**WORK INSTRUCTION**
Output a faithful copy of the entries, every picture removed.

───── DATA SHOWN

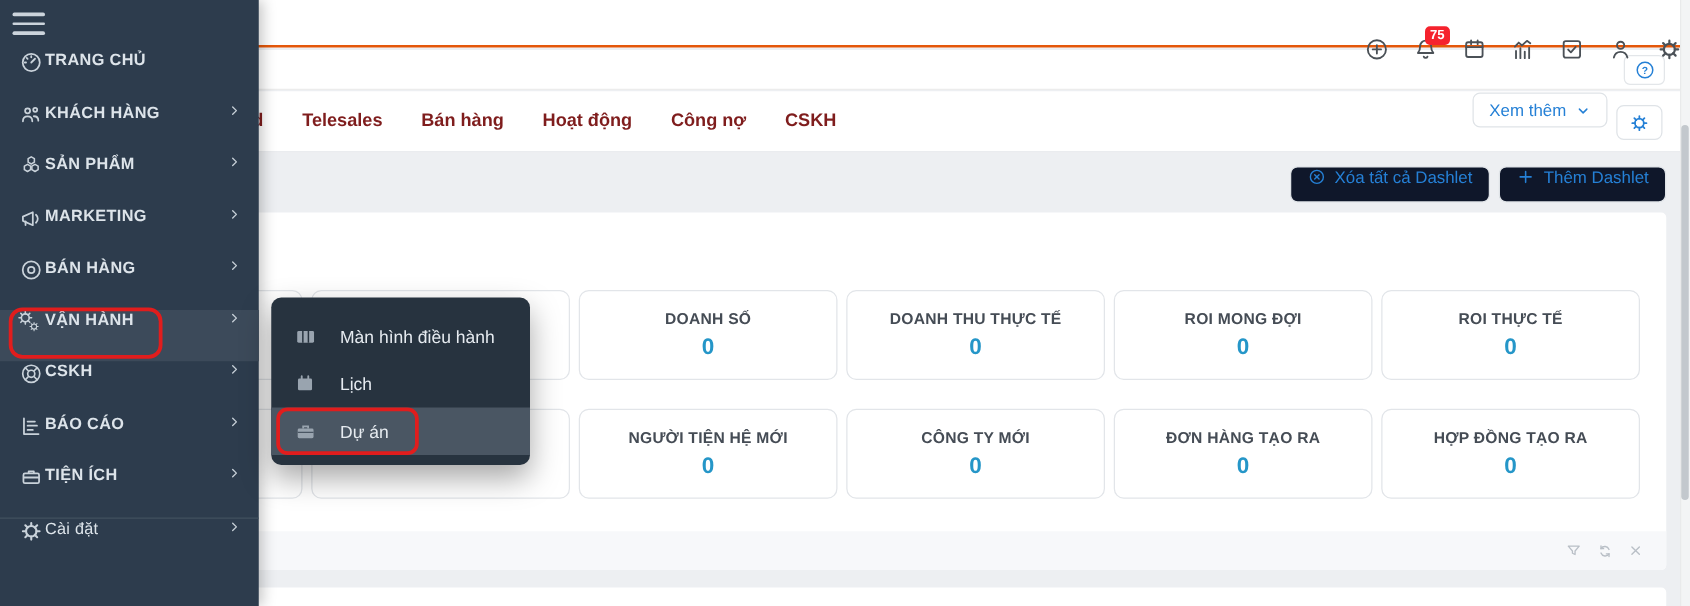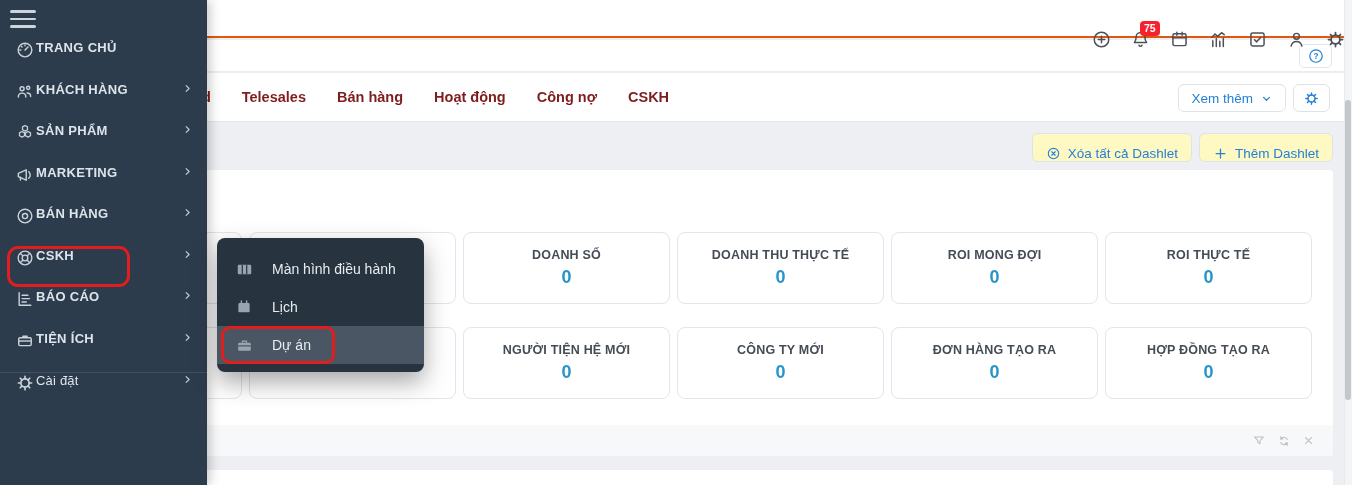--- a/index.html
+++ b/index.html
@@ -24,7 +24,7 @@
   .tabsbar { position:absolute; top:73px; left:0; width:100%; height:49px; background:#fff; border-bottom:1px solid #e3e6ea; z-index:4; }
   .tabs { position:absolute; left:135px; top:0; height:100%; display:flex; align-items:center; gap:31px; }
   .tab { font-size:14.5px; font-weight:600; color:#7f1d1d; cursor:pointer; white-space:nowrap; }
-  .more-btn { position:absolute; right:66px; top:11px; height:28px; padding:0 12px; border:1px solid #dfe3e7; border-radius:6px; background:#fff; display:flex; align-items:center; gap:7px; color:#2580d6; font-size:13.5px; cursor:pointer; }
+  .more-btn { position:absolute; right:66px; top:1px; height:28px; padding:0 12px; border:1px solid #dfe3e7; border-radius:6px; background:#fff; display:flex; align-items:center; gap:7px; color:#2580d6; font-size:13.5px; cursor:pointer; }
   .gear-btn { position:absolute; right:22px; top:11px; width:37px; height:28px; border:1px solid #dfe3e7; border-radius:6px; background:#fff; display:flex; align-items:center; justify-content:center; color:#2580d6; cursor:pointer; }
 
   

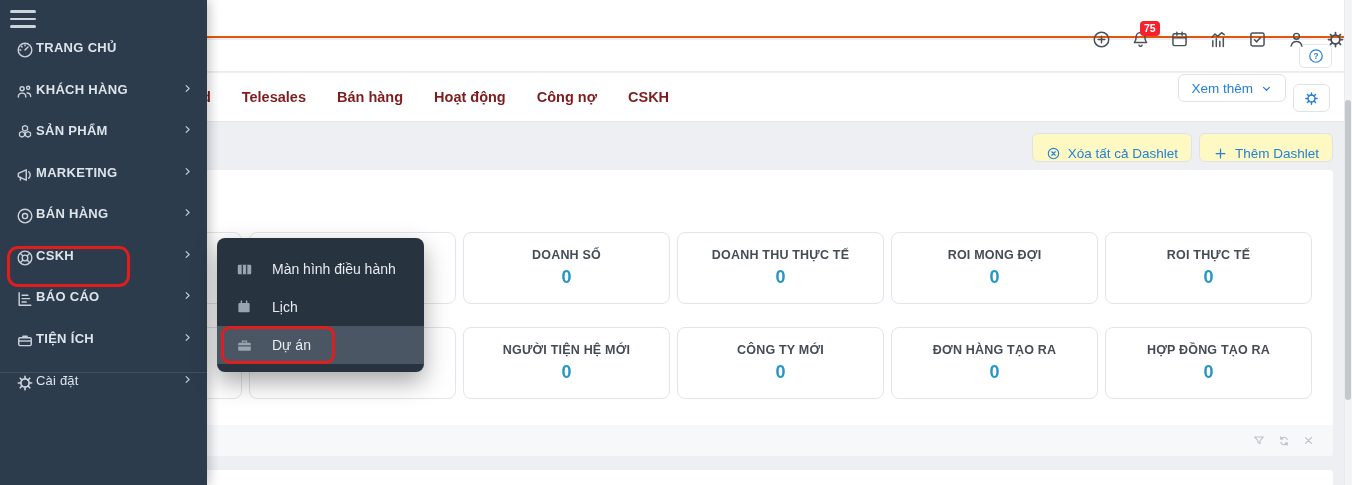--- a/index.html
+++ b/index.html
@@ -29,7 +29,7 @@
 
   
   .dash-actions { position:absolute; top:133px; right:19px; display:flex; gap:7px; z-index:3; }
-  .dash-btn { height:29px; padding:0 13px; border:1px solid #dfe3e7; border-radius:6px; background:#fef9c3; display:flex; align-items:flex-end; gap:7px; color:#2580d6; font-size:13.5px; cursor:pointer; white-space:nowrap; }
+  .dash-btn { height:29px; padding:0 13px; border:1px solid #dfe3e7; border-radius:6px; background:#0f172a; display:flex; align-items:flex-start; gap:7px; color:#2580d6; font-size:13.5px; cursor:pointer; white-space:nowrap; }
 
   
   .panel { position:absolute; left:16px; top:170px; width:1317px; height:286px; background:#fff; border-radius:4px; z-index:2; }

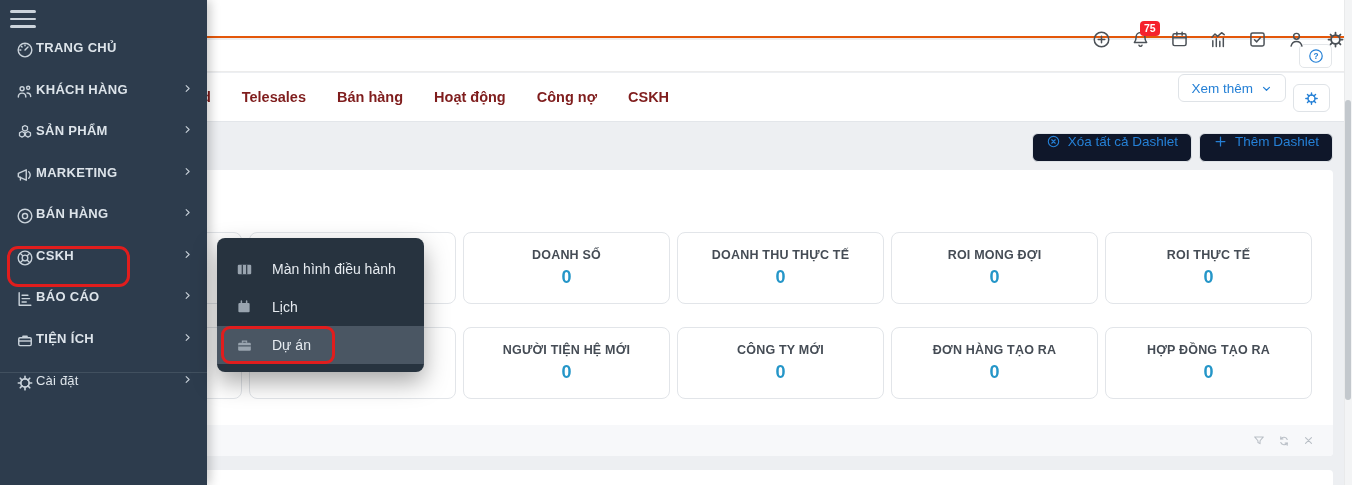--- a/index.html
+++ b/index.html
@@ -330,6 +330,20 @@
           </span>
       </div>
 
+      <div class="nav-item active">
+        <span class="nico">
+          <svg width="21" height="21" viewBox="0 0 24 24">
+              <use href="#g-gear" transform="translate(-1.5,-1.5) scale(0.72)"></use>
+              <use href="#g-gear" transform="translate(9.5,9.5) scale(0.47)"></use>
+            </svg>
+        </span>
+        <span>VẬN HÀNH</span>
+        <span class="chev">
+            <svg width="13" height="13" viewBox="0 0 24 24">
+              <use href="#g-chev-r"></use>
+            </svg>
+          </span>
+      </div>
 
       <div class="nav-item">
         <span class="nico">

──────────

**ANSWER FOR THIS EXERCISE**
--- a/index.html
+++ b/index.html
@@ -24,7 +24,7 @@
   .tabsbar { position:absolute; top:73px; left:0; width:100%; height:49px; background:#fff; border-bottom:1px solid #e3e6ea; z-index:4; }
   .tabs { position:absolute; left:135px; top:0; height:100%; display:flex; align-items:center; gap:31px; }
   .tab { font-size:14.5px; font-weight:600; color:#7f1d1d; cursor:pointer; white-space:nowrap; }
-  .more-btn { position:absolute; right:66px; top:11px; height:28px; padding:0 12px; border:1px solid #dfe3e7; border-radius:6px; background:#fff; display:flex; align-items:center; gap:7px; color:#2580d6; font-size:13.5px; cursor:pointer; }
+  .more-btn { position:absolute; right:66px; top:1px; height:28px; padding:0 12px; border:1px solid #dfe3e7; border-radius:6px; background:#fff; display:flex; align-items:center; gap:7px; color:#2580d6; font-size:13.5px; cursor:pointer; }
   .gear-btn { position:absolute; right:22px; top:11px; width:37px; height:28px; border:1px solid #dfe3e7; border-radius:6px; background:#fff; display:flex; align-items:center; justify-content:center; color:#2580d6; cursor:pointer; }
 
   

--- a/index.html
+++ b/index.html
@@ -29,7 +29,7 @@
 
   
   .dash-actions { position:absolute; top:133px; right:19px; display:flex; gap:7px; z-index:3; }
-  .dash-btn { height:29px; padding:0 13px; border:1px solid #dfe3e7; border-radius:6px; background:#fef9c3; display:flex; align-items:flex-end; gap:7px; color:#2580d6; font-size:13.5px; cursor:pointer; white-space:nowrap; }
+  .dash-btn { height:29px; padding:0 13px; border:1px solid #dfe3e7; border-radius:6px; background:#0f172a; display:flex; align-items:flex-start; gap:7px; color:#2580d6; font-size:13.5px; cursor:pointer; white-space:nowrap; }
 
   
   .panel { position:absolute; left:16px; top:170px; width:1317px; height:286px; background:#fff; border-radius:4px; z-index:2; }

--- a/index.html
+++ b/index.html
@@ -330,6 +330,20 @@
           </span>
       </div>
 
+      <div class="nav-item active">
+        <span class="nico">
+          <svg width="21" height="21" viewBox="0 0 24 24">
+              <use href="#g-gear" transform="translate(-1.5,-1.5) scale(0.72)"></use>
+              <use href="#g-gear" transform="translate(9.5,9.5) scale(0.47)"></use>
+            </svg>
+        </span>
+        <span>VẬN HÀNH</span>
+        <span class="chev">
+            <svg width="13" height="13" viewBox="0 0 24 24">
+              <use href="#g-chev-r"></use>
+            </svg>
+          </span>
+      </div>
 
       <div class="nav-item">
         <span class="nico">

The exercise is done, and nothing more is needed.